Record extracts>
○ ○ ○ ○

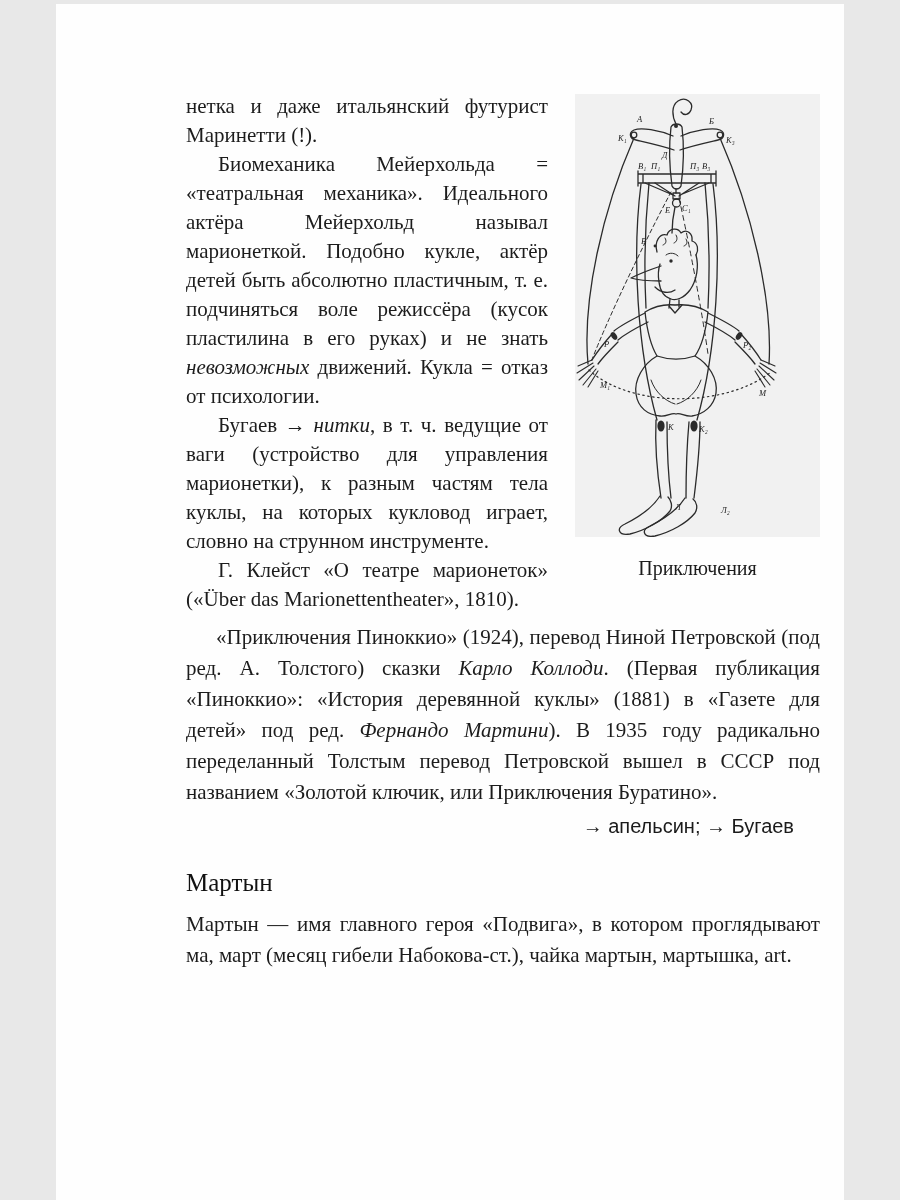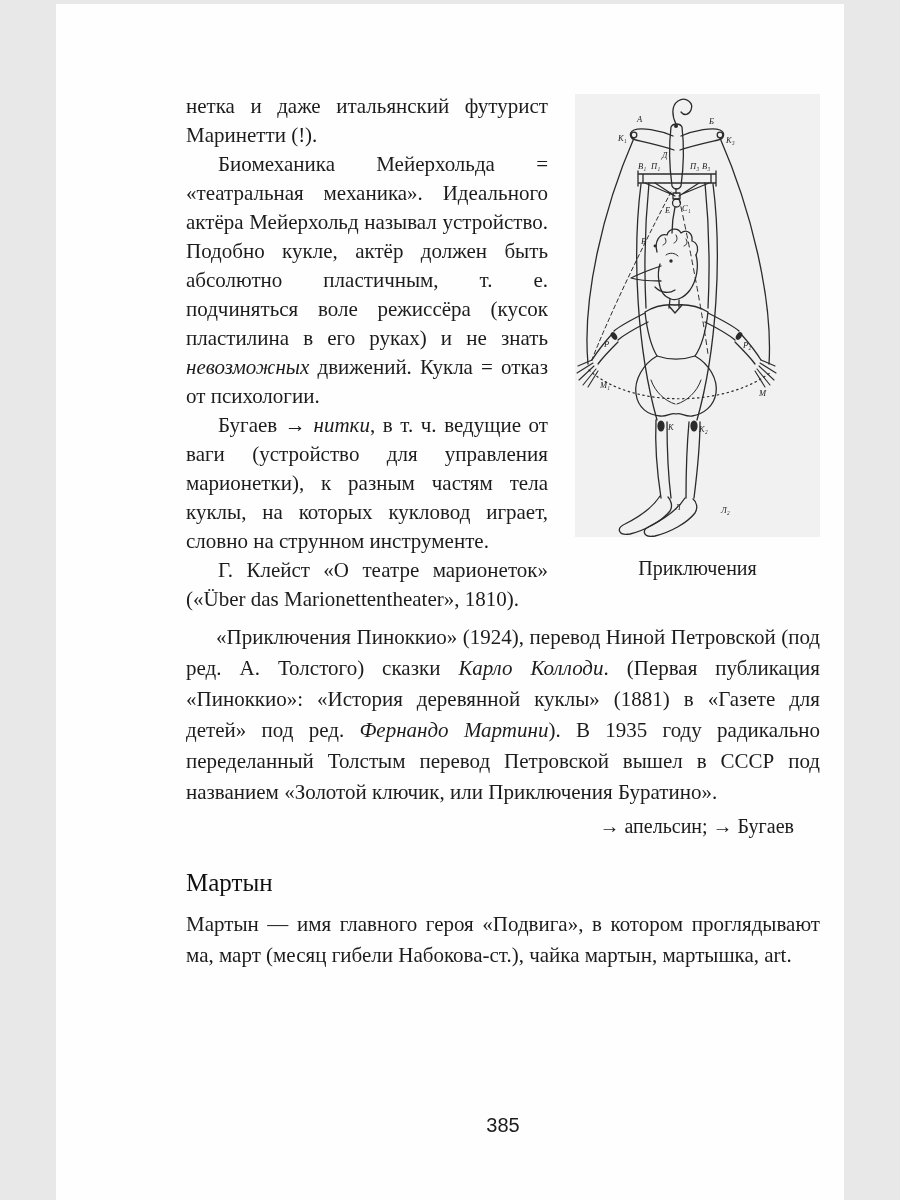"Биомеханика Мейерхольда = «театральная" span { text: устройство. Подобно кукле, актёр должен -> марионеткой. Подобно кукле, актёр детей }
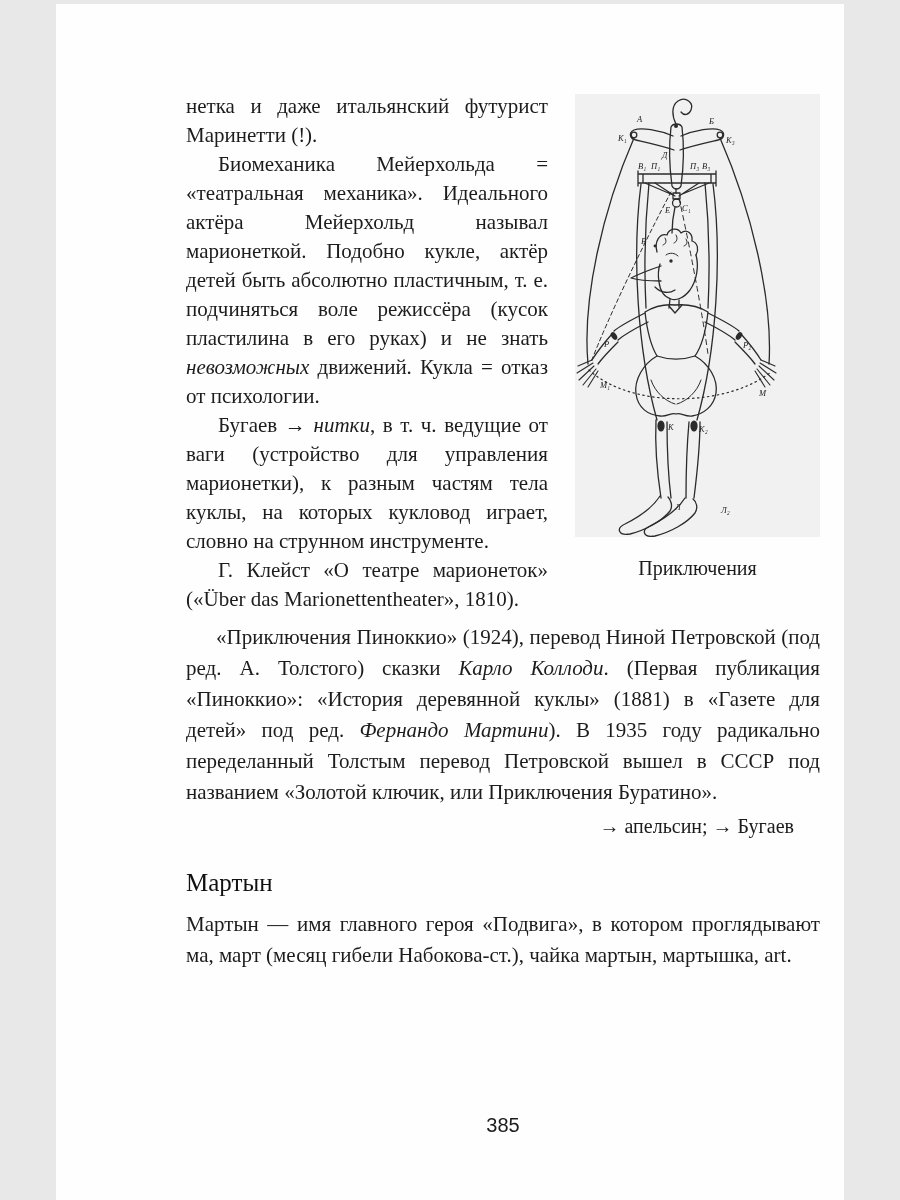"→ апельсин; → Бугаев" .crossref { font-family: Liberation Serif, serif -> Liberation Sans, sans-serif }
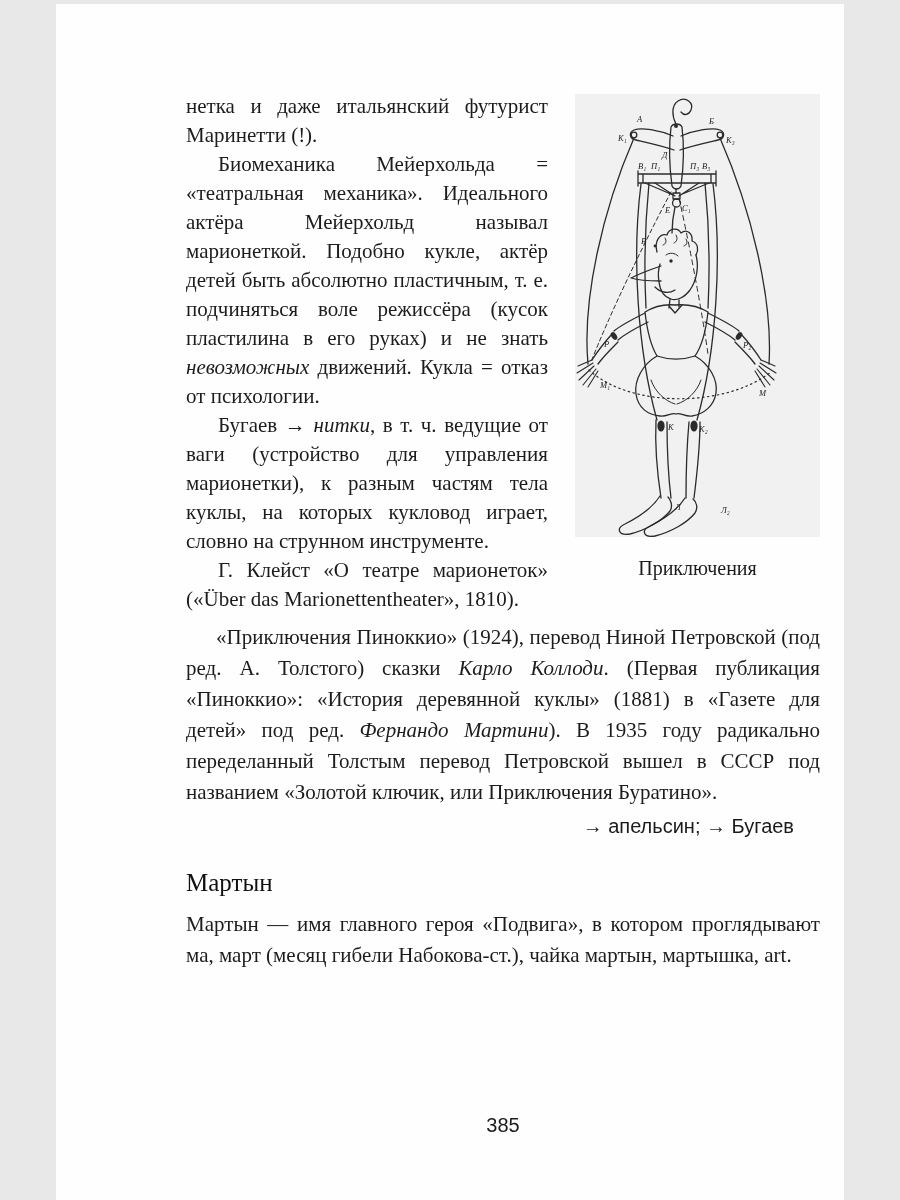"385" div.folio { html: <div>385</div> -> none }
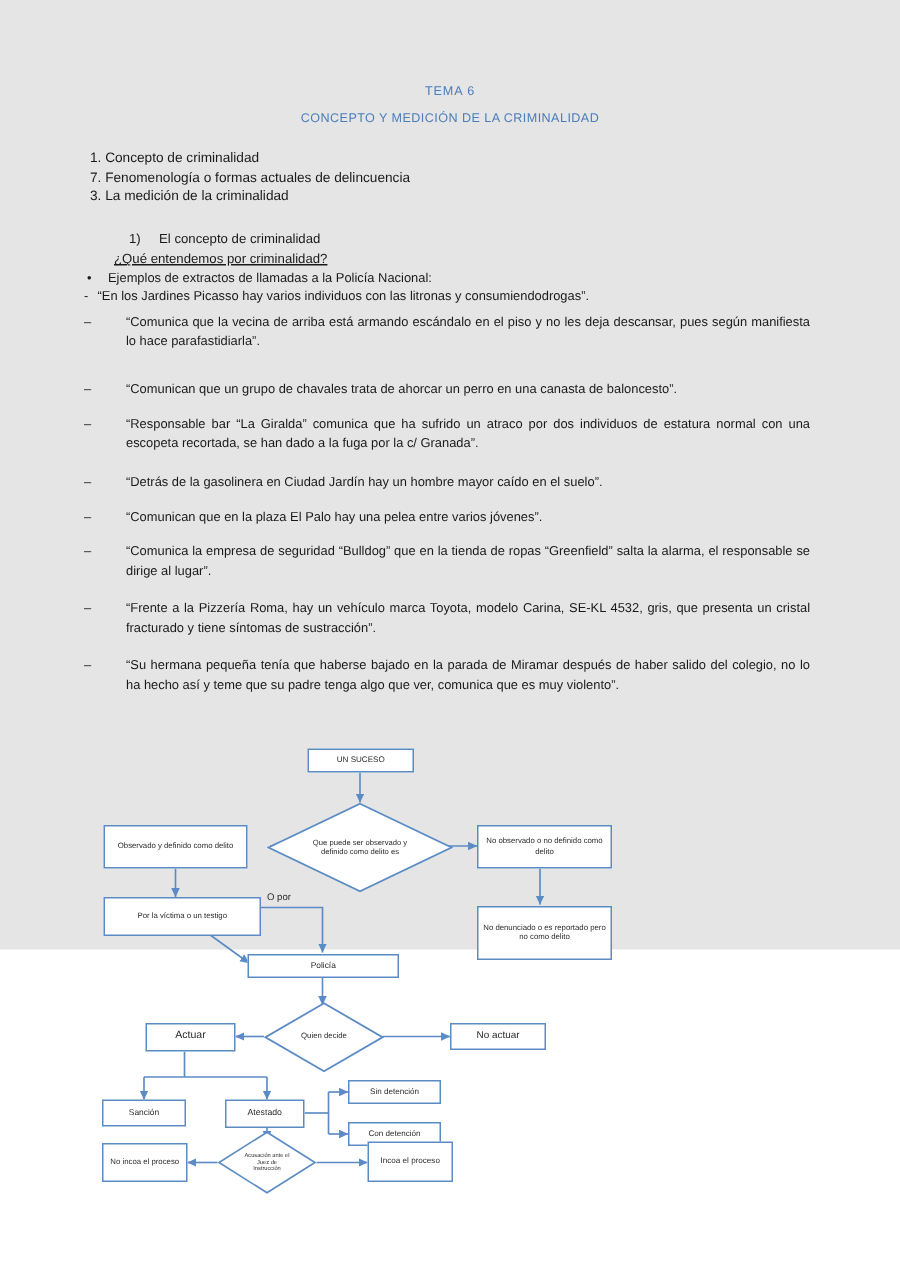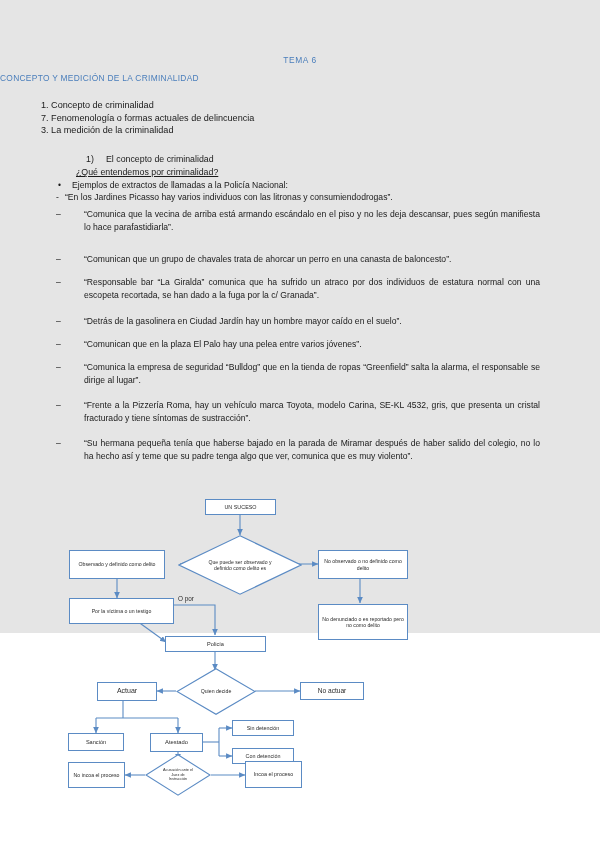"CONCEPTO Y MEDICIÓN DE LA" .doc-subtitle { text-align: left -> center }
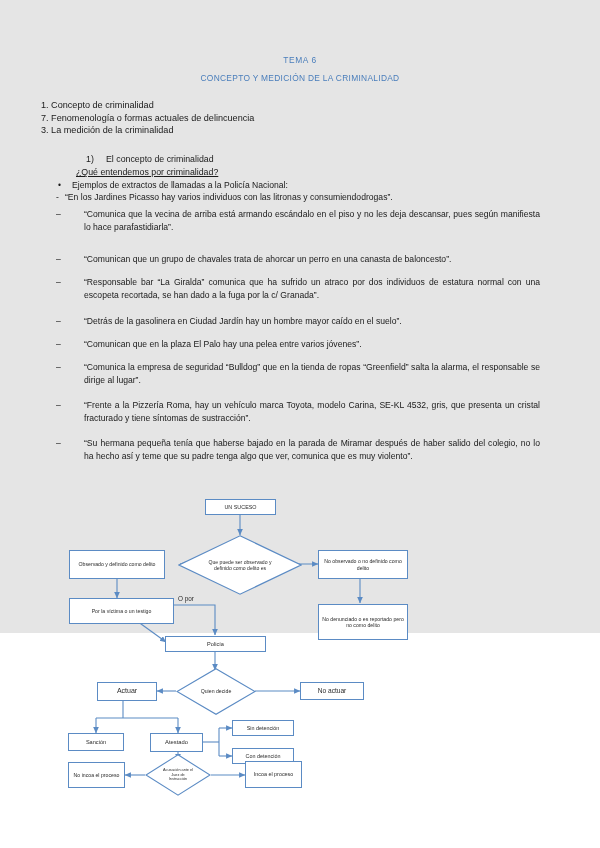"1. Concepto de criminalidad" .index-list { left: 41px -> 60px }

○ ○ ○ ○

Aim of the exercise> Print the preceding material over again exactly. Please leave the pictures out.

Written answer>
"Биомеханика Мейерхольда = «театральная" span { text: устройство. Подобно кукле, актёр должен -> марионеткой. Подобно кукле, актёр детей }
"→ апельсин; → Бугаев" .crossref { font-family: Liberation Serif, serif -> Liberation Sans, sans-serif }
"385" div.folio { html: <div>385</div> -> none }
"CONCEPTO Y MEDICIÓN DE LA" .doc-subtitle { text-align: left -> center }
"1. Concepto de criminalidad" .index-list { left: 41px -> 60px }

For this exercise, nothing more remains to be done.